An exact reproduction of all the data is needed, with no images in it.

Source material:
^^^^^^^^^^^^^^^^

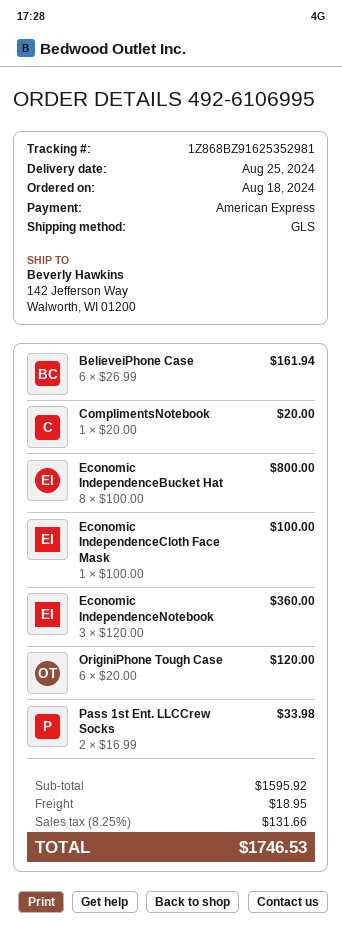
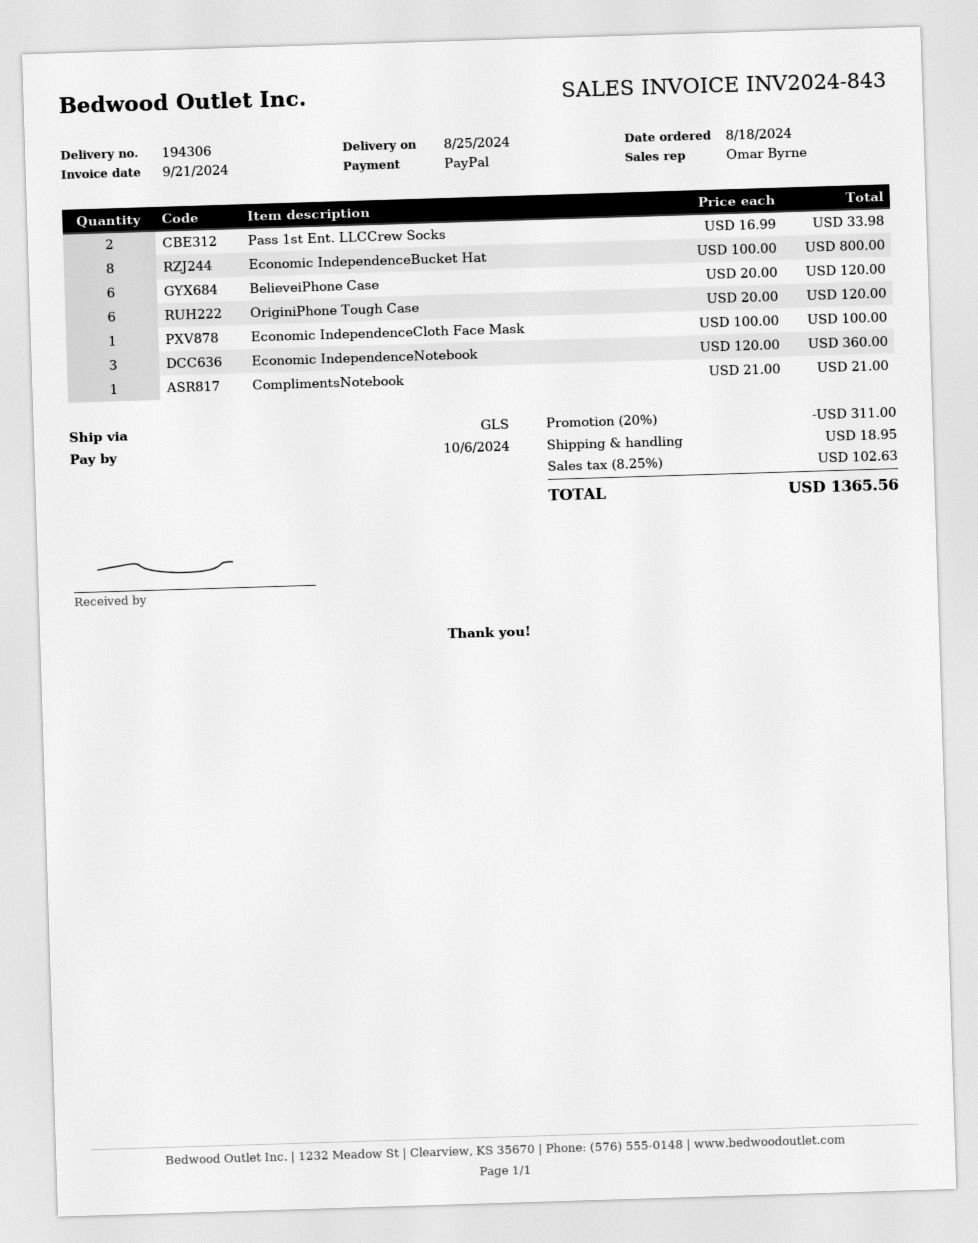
payment method: American Express -> PayPal
BelieveiPhone Case: 6 x 26.99 = 161.94 -> 6 x 20.00 = 120.00
ComplimentsNotebook: 1 x 20.00 = 20.00 -> 1 x 21.00 = 21.00
discount: none -> 20% = 311.00
tax: 8.25% = 131.66 -> 8.25% = 102.63
total: 1746.53 -> 1365.56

^^^^^^^^^^^^^^^^

Expected answer:
payment method: American Express -> PayPal
BelieveiPhone Case: 6 x 26.99 = 161.94 -> 6 x 20.00 = 120.00
ComplimentsNotebook: 1 x 20.00 = 20.00 -> 1 x 21.00 = 21.00
discount: none -> 20% = 311.00
tax: 8.25% = 131.66 -> 8.25% = 102.63
total: 1746.53 -> 1365.56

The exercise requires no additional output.